Das Manko des scheinbar genialen Vertrages ist, dass
die Abrüstungsverpflichtung nicht konkretisiert
und kein Zeitplan festgelegt wurde. Die Krux besteht
darin, dass die zivile und friedliche Nutzung eng zusammenhängen,
dass vor allem bei der Wiederaufbereitung waffenfähiges
Material erzeugt werden kann. Hinzu kommt, dass die
Atomanlagen der Atommächte genauso wenig kontrolliert
werden wie die der Nichtunterzeichnerstaaten Indien,
Nordkorea, Israel und Pakistan.
Zwar konnte der Sperrvertrag illegale Atomprogramme
und militärische Konkurrenz behindern, aber eben
nicht verhindern. So stieg der Zahl der Atomwaffen auf
127 000 an, trotz diverser Abrüstungsverträge:
Und nach 1970 gab es sogar noch 2000 Atombombentests,
die die Atmosphäre noch bis heute belasten.

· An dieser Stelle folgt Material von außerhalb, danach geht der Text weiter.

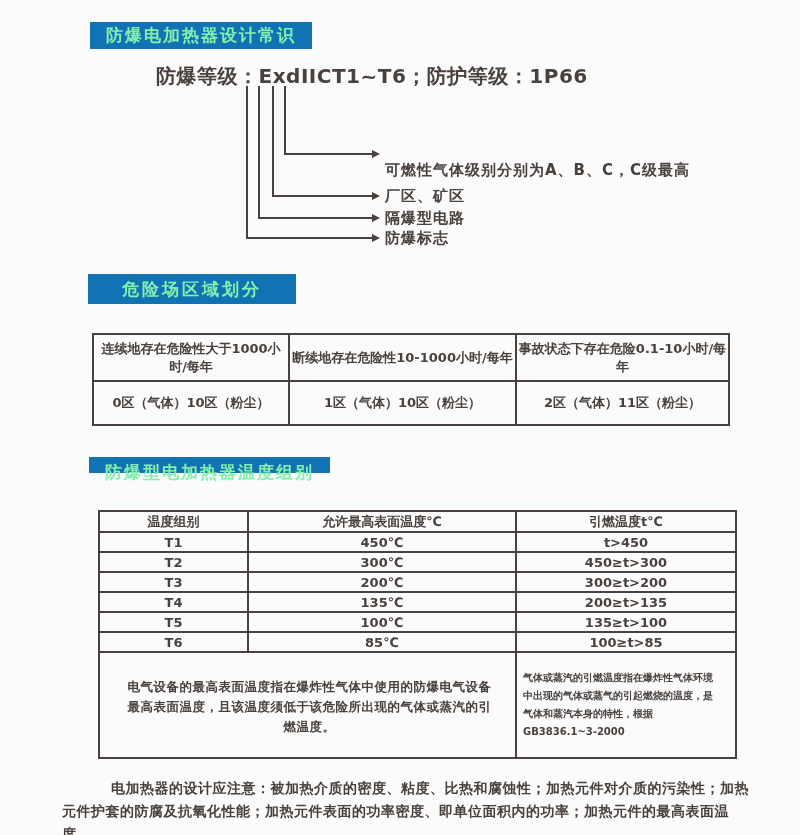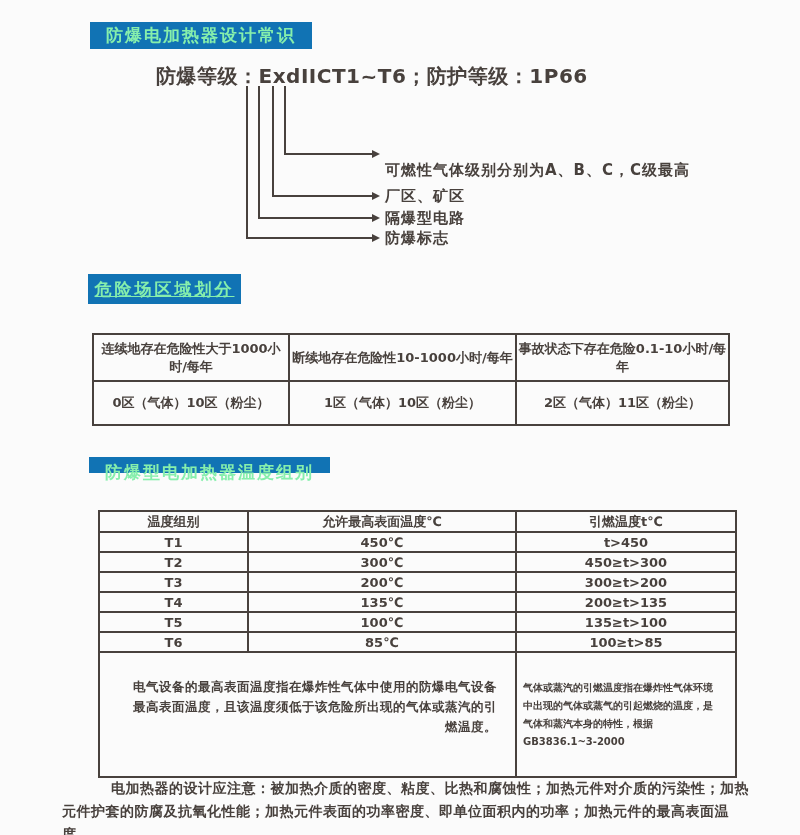--- a/index.html
+++ b/index.html
@@ -30,7 +30,7 @@
     font-weight:bold;
   }
   #banner1{left:90px;top:22px;width:222px;height:27px;line-height:27px;letter-spacing:2px;}
-  #banner2{left:88px;top:274px;width:153px;height:30px;line-height:30px;letter-spacing:3px;text-decoration:underline;}
+  #banner2{left:88px;top:274px;width:208px;height:30px;line-height:30px;letter-spacing:3px;}
   #banner3{left:89px;top:457px;width:241px;height:16px;line-height:30px;letter-spacing:2px;}
 
   

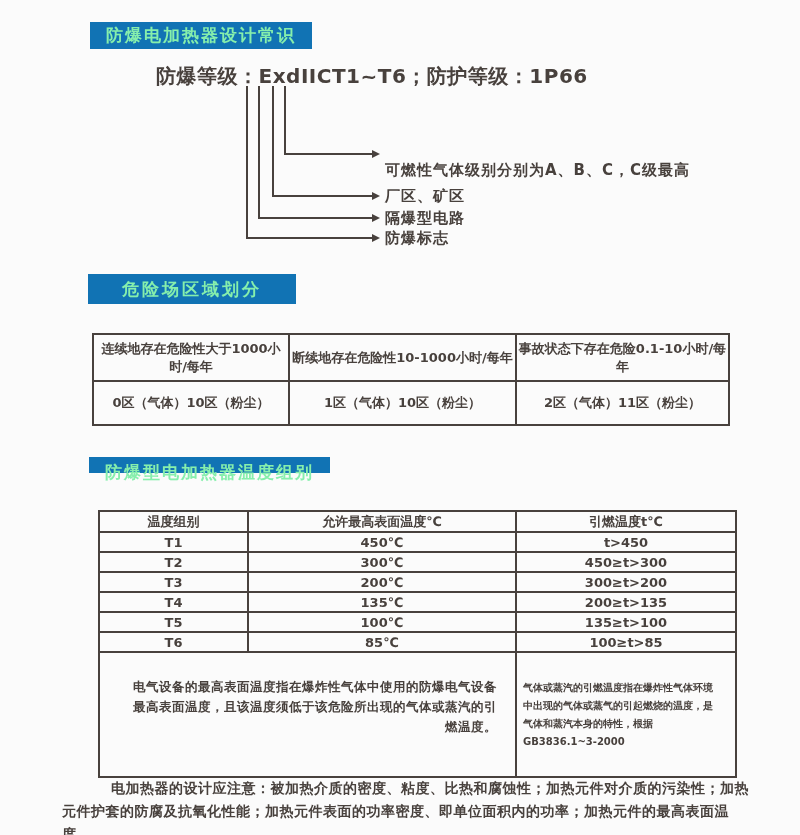--- a/index.html
+++ b/index.html
@@ -94,7 +94,7 @@
   #temp-table td{height:18px;}
   #temp-table tr.thead td{height:19px;}
   #temp-table td.note-left{
-    height:99px;text-align:right;padding:4px 18px 20px 22px;
+    height:99px;text-align:center;padding:4px 18px 1px 22px;
     font-size:12.5px;line-height:20px;letter-spacing:0.5px;
   }
   #temp-table td.note-right{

Seit 1995 gilt der NPT auf unbegrenzte Zeit. Im Jahr
2000 verpflichteten sich die Atomstaaten (erneut!) zur
vollständigen atomaren Abrüstung, doch seit
dem Anschlag auf das World Trade Center 2001 nahm die
USA davon Abstand. Und die anderen Atommächte drängten
auch nicht zur Vertragserfüllung.
Atomare Abrüstung und Atomenergieausstieg
braucht Initiativen
Fazit: Der Atomwaffensperrvertrag wäre ein gutes
Vertragswerk, die Atomwaffen weltweit und vollständig
zu beseitigen. Wäre! Wenn die Atommächte den
Willen dazu hätten und die anderen 185 Staaten
sie dazu drängen würden. Sein Konstruktionsmangel,
stattdessen zivile Nutzung zu fördern, konterkariert
das Friedensziel, weil die Trennung zwischen militärischer
und ziviler Nutzung künstlich ist und letztlich
nicht durchgesetzt werden kann. Vor allem die sog. Blockfreien
Staaten empfinden den NPT als diskriminierend. Frei
nach dem Motto, was die imperialistische USA darf, das
wollen wir auch tun dürfen.
Die neue Führung im Iran reitet voll auf dieser
Ideologie der atomaren „Emanzipation“. Mit
ihrer aggressiven Kriegs- und Aufrüstungspolitik
hat die USA ein gerüttelt Maß an Schuld an
dieser reaktionären Politik. Jede Empörung
des hochgerüsteten, atomernergienutzenden „Westens“
ist allerdings wenig überzeugend. Nur eine friedliche,
kooperative Außenpolitik, verbunden mit beispielhafter
Abrüstung; nur eine Energiepolitik der Energieeinsparung
und Nutzung natürlicher regenerativer Energie statt
Energieverschwendung und Sicherung von ÖL und Ressourcen
durch Krieg wären wirklich friedensbringend. Eine
solche Politik würde den neuen, gefährlichen
Hardlinern im Iran oder sonst wo den Boden entziehen.
Wir sollten im 20. Jahr nach der Tschernobylkatastrophe
nicht nur die zivile Nutzung der Atomenergie problematisieren.
Als Teil der Friedensbewegung muss uns auch die atomare
Abrüstung wieder mehr zum Anliegen werden.